Gas prices make upward trek

Demand increasing after pandemic-fueled reduction in 2020

Gasoline prices, low through most of 2020, are rising in Arkansas and across the country as global crude oil prices rise, oil refineries recover from winter weather and Americans begin receiving covid-19 vaccinations.

Demand for gas fell early last year when the coronavirus hit. Last April, the national average price for a gallon gas fell below $2 for the first time in four years, according to travel club AAA.

In Arkansas, the price for a gallon of gas has risen 14%, or 30 cents, in the past month to $2.50 on Wednesday, according to AAA. Arkansas saw a 12-cent per gallon price jump from the previous week, one of the nation’s top 10 largest recorded weekly increases. Despite the jump, Arkansas continues to report lower per-gallon prices than Oklahoma ($2.53) and Tennessee ($2.52).

The national average price rose 30 cents in the past month to $2.74.

The recent increases are a direct result of the February winter storm that swept across the South, temporarily shutting down refineries along the Gulf Coast.

“A big share was shut down and required repairs that put a significant crimp on things,” said Michael Pakko, chief economist at the Arkansas Economic Development Institute.
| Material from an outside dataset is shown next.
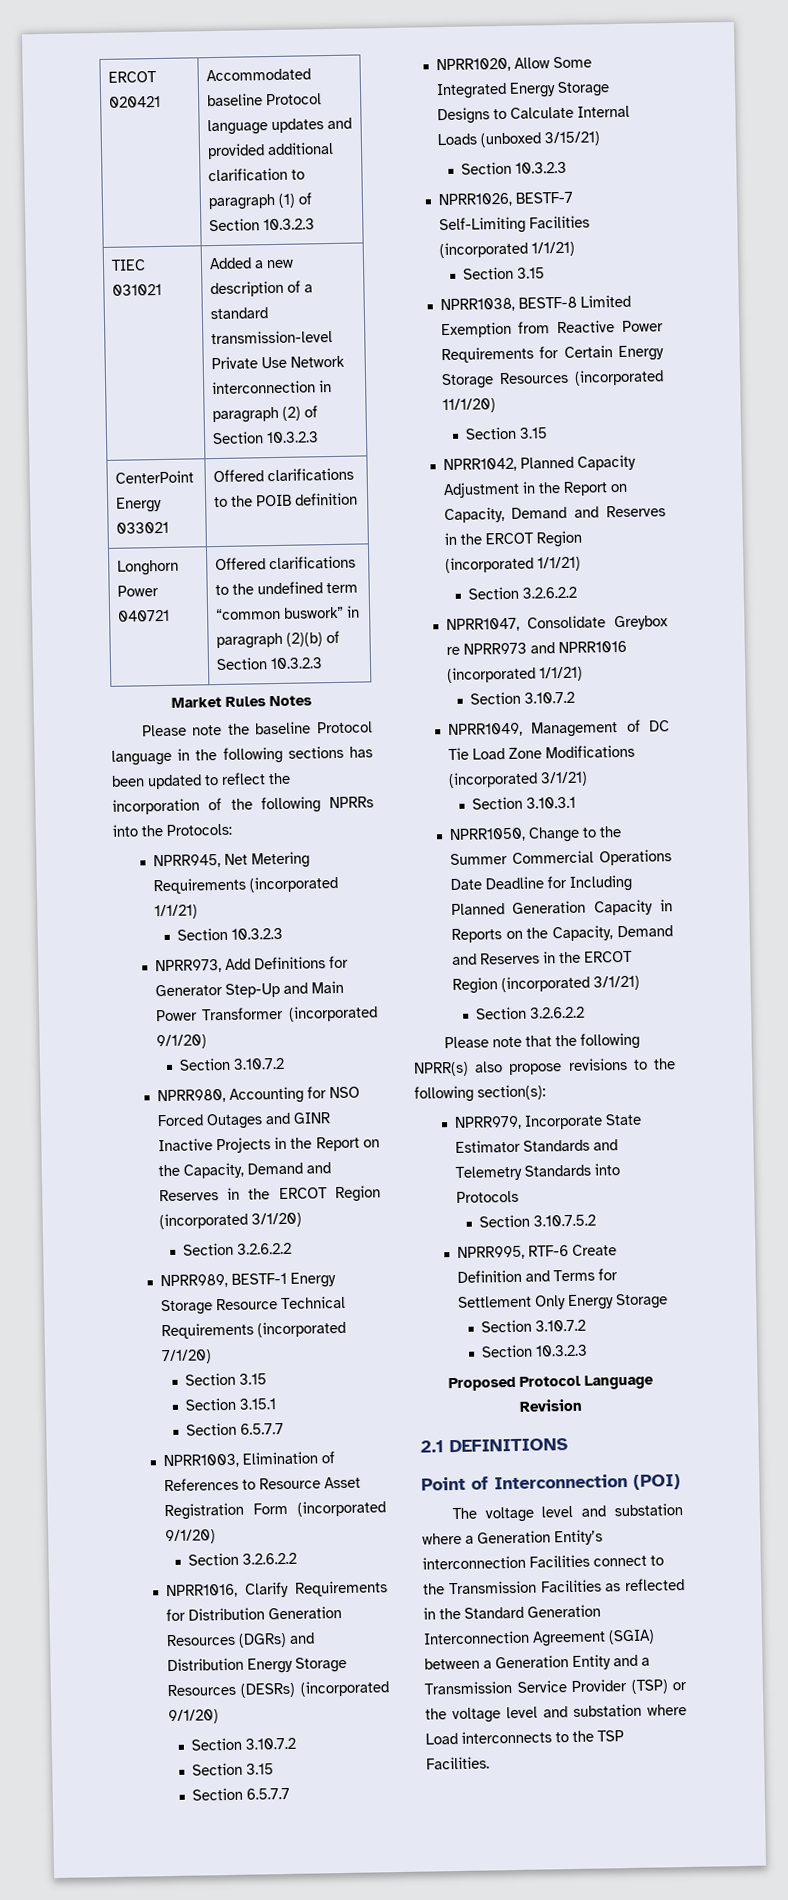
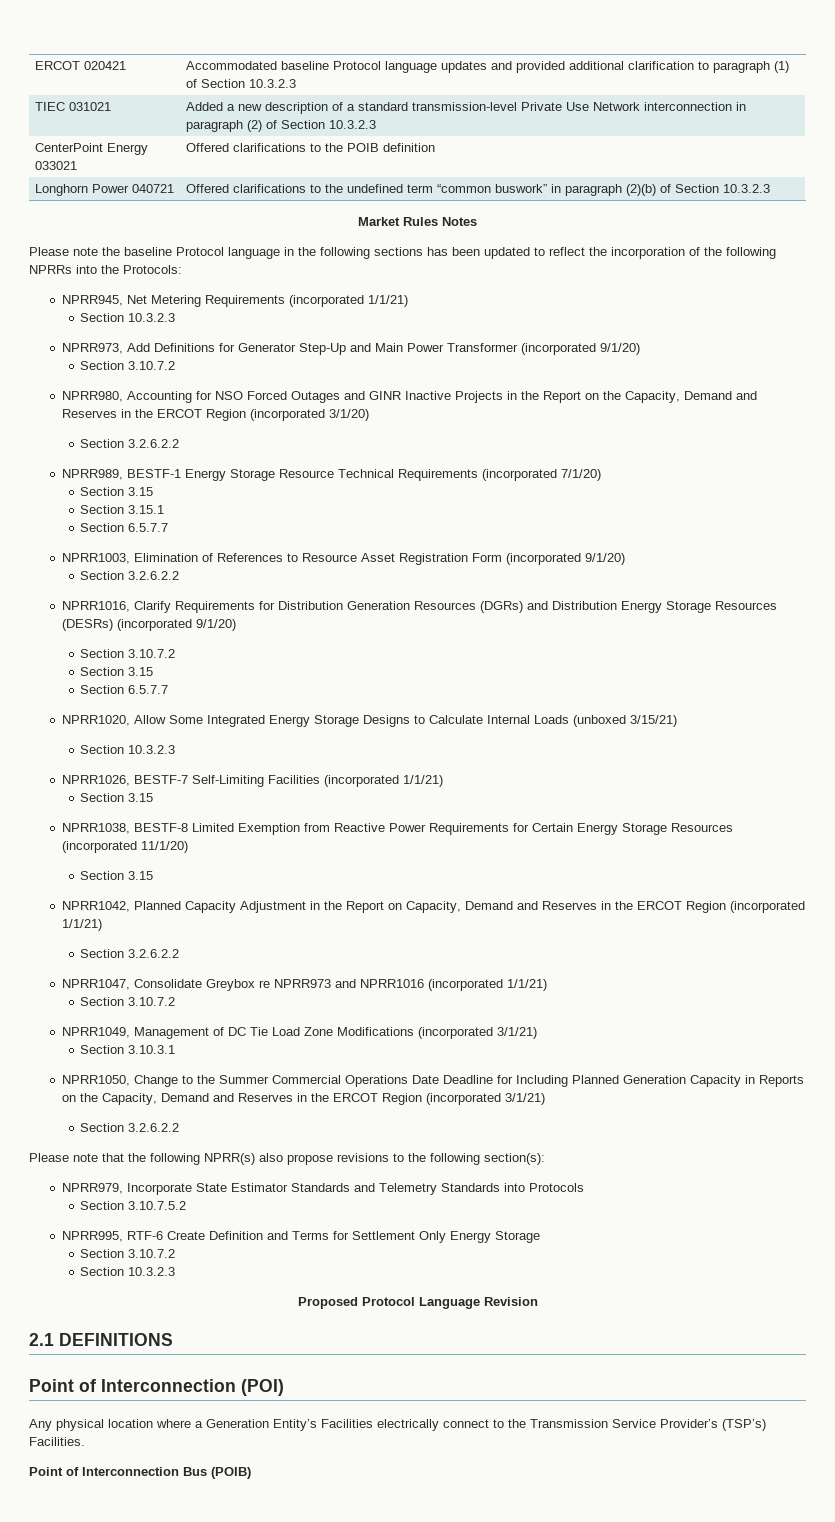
- The voltage level and substation where a Generation Entity’s interconnection Facilities connect to the Transmission Facilities as reflected in the Standard Generation Interconnection Agreement (SGIA) between a Generation Entity and a Transmission Service Provider (TSP) or the voltage level and substation where Load interconnects to the TSP Facilities.
+ Any physical location where a Generation Entity’s Facilities electrically connect to the Transmission Service Provider’s (TSP’s) Facilities.
+ Point of Interconnection Bus (POIB)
According to the U.S. Energy Information Administration, the Gulf Coast accounts for more than half of the nation’s refinery capacity, of that, Texas accounts for 32%. The subzero weather took 26 refineries temporarily offline.

AAA is expecting prices to climb another 5 to 10 cents in markets until refinery operations are stable. Spokesman Jeanette Casselano McGee said earlier this week that “barring hurricane season, March may bring the most expensive pump prices of 2021.”

Another factor in all of this is crude oil prices. During the pandemic, global oil demand collapsed and pushed prices to record lows in April and May. At one point last year a barrel of crude was negative $36.20 a barrel.

OPEC and the cartel’s allies are poised to agree to a production increase this week as the group seeks to cool the rally in crude prices.

There is a widespread view within the group that the market can absorb additional barrels, according to people familiar with the deliberations. While the usual differences are present — with Saudi Arabia cautious and Russia keen to open the taps — all sides are ready to increase production, they said, asking not to be named because the information was private.

That could put the group on track to implement the majority of the 1.5 million barrel-a-day output increase that’s up for debate today.

An agreement by the alliance — OPEC plus Russia and nine other member countries — to increase supply would be the latest sign that the global economy is recovering from the damage wrought by the coronavirus pandemic.

The cartel has endured a year of pain, dominated by the deepest output cuts in its history. But oil prices are poised to climb back to pre-crisis levels above $60 a barrel.

In the second half of 2020, crude oil prices stagnated around $40 before they began to climb in December as travel increased and global production cuts made earlier that year brought supply more in line with demand. They reached pre-pandemic levels for the first time last month and are projected to continue rising.

“Demand could really start rising and put upward pressure on prices,” Pakko said.

The national average gasoline price is on track to surpass $3 a gallon, according to AAA. In Arkansas, the highest recorded average price for gasoline was $3.97 on October 17, 2008.

West Texas Intermediate, a benchmark for crude oil, rose $1.59 to settle Wednesday at $61.06 a barrel.